“We are a fair and independent civilian police oversight body,” reads the greeting page of the New Brunswick Police Commission, but friends and family of Chantel Moore beg to differ after learning the commission cited insufficient evidence as the reason that the police officer involved did not commit a breach of the Code of Professional Conduct Regulation.
The Commission released its report Nov. 19.
“The Commission has completed its review of the Police Act investigation conducted by an investigator appointed by the Commission and will take no further action as there is insufficient evidence that the officer committed a breach of the Code of Professional Conduct Regulation,” said Commission Chair Marc Léger in the report.
In other words, they found there was no wrongdoing on the part of Jeremy Sun, the Edmundston Police Force officer who shot 26-year-old Chantel Moore to death during a June 4, 2020 wellness check.
“They don’t protect us, they only protect themselves!” wrote Martha Martin, mother of Chantel Moore, in a social media post after the report was released. “Cops investigation(s) cannot be done by retired cops…. They will never arrest their own!”
The June 4, 2020 shooting death drew national attention after it was learned that Moore, a mother of a young daughter, had lost her life during a wellness check. She was, according to police testimony, asleep on her sofa in plain view of the police officer who went to check on her safety in response to a call from a concerned friend.
Moore had been drinking with friends at her apartment hours earlier. By the time the police officer arrived at her third-story walk-up apartment, Moore’s friend had gone home. The officer alleged that when he woke Moore by pounding on her window, she retrieved something from the kitchen counter and went to the door. He said she was holding a blanket around herself with one hand while wielding a knife with the other.
The officer told investigators that she refused to drop the knife after repeated, loud commands in French, and was advancing toward him in a threatening manner. Moore suffered multiple gunshot wounds and died on scene.
“This finding of no misconduct is outrageous,” said NTC President Judith Sayers. “They and the Crown basically say it is ok to shoot an Indigenous woman four times if the officer feels his life was endangered. That it is reasonable force. How can that be considered reasonable? A large officer against a small woman cannot disarm her? And has to shoot her that many times?”

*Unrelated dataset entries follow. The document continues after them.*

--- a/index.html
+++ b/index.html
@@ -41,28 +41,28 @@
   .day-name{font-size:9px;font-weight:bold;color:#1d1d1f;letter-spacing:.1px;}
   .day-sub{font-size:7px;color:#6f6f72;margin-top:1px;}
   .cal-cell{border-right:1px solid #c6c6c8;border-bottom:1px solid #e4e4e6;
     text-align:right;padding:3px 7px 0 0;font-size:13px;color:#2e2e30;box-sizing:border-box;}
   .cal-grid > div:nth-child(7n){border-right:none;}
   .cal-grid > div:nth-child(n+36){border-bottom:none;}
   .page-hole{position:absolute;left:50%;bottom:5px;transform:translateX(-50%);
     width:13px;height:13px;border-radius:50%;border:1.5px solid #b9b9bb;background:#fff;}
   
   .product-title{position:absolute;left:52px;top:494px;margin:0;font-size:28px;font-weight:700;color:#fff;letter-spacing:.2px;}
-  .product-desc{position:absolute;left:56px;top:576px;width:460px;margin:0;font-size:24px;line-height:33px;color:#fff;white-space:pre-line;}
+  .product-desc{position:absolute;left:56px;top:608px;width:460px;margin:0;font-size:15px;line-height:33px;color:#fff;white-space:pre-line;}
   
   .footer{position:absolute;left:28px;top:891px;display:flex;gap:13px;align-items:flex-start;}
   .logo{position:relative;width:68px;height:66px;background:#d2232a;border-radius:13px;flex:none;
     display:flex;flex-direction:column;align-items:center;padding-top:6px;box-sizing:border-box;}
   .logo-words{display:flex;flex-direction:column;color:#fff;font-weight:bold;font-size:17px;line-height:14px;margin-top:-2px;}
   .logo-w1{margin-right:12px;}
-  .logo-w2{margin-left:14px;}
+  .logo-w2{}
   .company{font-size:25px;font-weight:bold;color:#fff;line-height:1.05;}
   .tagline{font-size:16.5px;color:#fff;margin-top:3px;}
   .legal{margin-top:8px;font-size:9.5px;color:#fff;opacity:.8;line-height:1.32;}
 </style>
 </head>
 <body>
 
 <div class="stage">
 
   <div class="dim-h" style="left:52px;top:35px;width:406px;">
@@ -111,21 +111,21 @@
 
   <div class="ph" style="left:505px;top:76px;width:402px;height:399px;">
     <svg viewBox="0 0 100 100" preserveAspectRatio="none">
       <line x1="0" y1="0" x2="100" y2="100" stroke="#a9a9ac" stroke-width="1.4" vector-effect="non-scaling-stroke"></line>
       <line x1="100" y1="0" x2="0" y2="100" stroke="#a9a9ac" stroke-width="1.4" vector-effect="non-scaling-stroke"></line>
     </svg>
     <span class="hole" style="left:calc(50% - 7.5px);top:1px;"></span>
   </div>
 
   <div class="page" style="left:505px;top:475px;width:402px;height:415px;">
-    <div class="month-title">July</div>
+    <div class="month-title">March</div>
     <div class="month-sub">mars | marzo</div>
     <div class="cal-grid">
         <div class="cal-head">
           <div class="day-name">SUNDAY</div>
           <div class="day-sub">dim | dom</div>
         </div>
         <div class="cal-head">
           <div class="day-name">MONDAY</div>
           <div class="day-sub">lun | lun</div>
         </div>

“The systemic discrimination in the system is rampant and must be changed for justice for Chantel and other First Nations people,” Sayers added. “We need big changes to police acts and complaints procedures. We need Indigenous peoples involved in the complaints procedures.”
“This is yet another example of the so called ‘justice system’ in Canada failing First Nations peoples,” said NTC Vice-President Mariah Charleson. “We cannot forget that Chantel was murdered and shot numerous times on a ‘wellness check’ by an on-duty policeman. When we see no accountability from these horrendous actions that have led to the loss of precious life, it tells the whole world that young First Nations women’s lives don’t matter, which couldn’t be further from the truth.”

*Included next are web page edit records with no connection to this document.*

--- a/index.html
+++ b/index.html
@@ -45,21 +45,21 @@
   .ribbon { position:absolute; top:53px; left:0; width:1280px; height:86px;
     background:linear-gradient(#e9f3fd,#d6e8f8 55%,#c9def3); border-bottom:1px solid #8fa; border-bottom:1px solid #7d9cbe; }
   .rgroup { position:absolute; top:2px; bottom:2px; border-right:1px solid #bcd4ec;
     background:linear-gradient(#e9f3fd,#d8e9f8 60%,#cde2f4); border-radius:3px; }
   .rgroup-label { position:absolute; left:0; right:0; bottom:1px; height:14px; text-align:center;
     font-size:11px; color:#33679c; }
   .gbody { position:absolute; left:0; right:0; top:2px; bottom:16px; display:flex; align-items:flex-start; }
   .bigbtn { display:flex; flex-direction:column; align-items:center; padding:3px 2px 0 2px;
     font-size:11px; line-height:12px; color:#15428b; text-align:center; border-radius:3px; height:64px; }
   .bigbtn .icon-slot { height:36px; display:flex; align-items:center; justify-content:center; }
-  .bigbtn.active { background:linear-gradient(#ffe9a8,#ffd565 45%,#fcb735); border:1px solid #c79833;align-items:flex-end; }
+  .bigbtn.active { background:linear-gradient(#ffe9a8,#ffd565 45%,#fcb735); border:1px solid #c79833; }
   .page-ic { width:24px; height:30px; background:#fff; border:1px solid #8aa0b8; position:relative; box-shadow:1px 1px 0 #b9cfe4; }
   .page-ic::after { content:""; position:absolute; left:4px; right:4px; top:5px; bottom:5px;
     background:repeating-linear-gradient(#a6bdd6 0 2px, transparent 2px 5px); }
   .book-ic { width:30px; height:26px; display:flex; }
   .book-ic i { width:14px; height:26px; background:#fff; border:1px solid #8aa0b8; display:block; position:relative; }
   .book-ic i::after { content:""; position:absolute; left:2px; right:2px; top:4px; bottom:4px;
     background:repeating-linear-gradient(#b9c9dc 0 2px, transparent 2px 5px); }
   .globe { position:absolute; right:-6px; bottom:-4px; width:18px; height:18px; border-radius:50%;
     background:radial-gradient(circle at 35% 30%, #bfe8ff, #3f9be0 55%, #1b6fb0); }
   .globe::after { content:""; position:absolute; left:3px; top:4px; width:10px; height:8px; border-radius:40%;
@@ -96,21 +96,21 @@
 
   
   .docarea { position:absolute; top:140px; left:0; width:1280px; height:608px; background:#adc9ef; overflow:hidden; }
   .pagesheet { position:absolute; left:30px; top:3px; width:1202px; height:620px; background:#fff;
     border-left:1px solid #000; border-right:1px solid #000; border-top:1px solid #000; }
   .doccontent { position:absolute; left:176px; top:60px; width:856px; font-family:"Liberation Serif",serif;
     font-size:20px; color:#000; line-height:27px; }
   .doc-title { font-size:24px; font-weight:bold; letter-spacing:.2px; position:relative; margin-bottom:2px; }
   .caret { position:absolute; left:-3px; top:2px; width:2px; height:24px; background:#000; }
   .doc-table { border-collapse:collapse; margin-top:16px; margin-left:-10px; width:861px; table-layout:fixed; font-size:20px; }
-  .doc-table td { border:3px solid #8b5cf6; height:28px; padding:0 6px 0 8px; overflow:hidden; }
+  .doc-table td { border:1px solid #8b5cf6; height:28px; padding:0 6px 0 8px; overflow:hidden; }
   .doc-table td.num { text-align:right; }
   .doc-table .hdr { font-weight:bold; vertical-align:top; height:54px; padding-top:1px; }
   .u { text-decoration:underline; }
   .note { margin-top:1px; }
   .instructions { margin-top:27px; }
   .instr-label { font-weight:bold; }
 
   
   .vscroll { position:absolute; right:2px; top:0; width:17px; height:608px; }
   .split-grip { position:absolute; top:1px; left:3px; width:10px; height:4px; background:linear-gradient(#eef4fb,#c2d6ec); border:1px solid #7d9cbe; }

Charleson pointed to the final report on the National Inquiry into Missing and Murdered Indigenous Women and Girls. Its 231 calls to justice have yet to be implemented, she said.
“When we see Canada’s lack of response to these imperative calls to justice, we are seeing a country continue to inflict genocide on our precious women, girls, 2 spirit +,” added Charleson.

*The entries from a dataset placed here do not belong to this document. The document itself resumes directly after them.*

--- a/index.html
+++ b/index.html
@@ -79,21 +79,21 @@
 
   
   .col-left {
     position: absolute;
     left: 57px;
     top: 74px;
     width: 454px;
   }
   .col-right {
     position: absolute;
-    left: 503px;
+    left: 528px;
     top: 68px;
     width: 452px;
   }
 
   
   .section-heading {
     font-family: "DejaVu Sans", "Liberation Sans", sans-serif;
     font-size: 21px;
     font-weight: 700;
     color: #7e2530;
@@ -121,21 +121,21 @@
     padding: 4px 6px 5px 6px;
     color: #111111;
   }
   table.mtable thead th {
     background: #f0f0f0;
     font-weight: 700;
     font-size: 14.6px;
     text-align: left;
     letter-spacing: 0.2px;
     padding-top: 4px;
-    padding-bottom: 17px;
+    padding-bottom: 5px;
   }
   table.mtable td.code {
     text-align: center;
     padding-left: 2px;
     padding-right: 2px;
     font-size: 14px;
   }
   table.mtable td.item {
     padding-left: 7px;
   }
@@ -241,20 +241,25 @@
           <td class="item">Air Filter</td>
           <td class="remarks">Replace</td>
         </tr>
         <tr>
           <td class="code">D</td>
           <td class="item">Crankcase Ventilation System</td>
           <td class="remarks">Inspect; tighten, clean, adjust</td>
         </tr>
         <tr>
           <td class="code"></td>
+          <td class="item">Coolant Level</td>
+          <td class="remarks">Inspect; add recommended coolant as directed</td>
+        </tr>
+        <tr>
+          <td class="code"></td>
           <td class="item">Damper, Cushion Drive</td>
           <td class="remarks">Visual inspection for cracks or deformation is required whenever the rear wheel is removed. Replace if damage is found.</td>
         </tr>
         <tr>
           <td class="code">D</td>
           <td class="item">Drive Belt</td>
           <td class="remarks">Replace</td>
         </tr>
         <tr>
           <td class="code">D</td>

The NB Police Commission says it will not release its report to the public in accordance with their Privacy Act, Police Act, and other privacy rules. However, Léger, the commission’s chairman, noted the investigation’s policy and procedural review found issues outside the commission’s mandate.
“The Coroner’s Inquest into Ms. Moore’s death may raise those issues as well and the commission is ready to fully cooperate with the coroner,” said Léger.
Sayers says there will be a coroner’s inquest scheduled for February 2022. The purpose of the inquiry is not to find fault or wrongdoing, but the coroner can rule on the manner of death, whether it be homicide, suicide or accidental. The purpose of the coroner’s inquest is to investigate the circumstances of a death in order to prevent a similar tragedy in the future.
According to Sayers, the Crown Special Investigators Report said it was homicide but that it was justified. She said the coroner’s inquest makes recommendations.
“The recommendations from the Rodney Levi coroners inquiry were good. We can hope for the same,” she added.
Rodney Levi, 48, was an Indigenous man shot by police in New Brunswick on June 12, 2020, just eight days after the death of Chantel Moore. The jury in the coroner’s inquest ruled his death a homicide rather than “suicide by cop” which a forensic suicide expert alleged at the trial.
The coroner’s inquest jury in the Rodney Levi case presented recommendations, including the reinstatement of the Indigenous band constable program, as well as opening detox centres and more mental health services in First Nation communities. They also recommend that RCMP officers not be first responders during wellness checks but should be on standby.
“We also hope for Justice of Chantel in other ways. Better and more de-escalation tactics. Trauma-informed teams used in wellness checks. More training for officers on respect and valuing Indigenous lives,” said Sayers.
She went on to say that a civil lawsuit is likely the next step.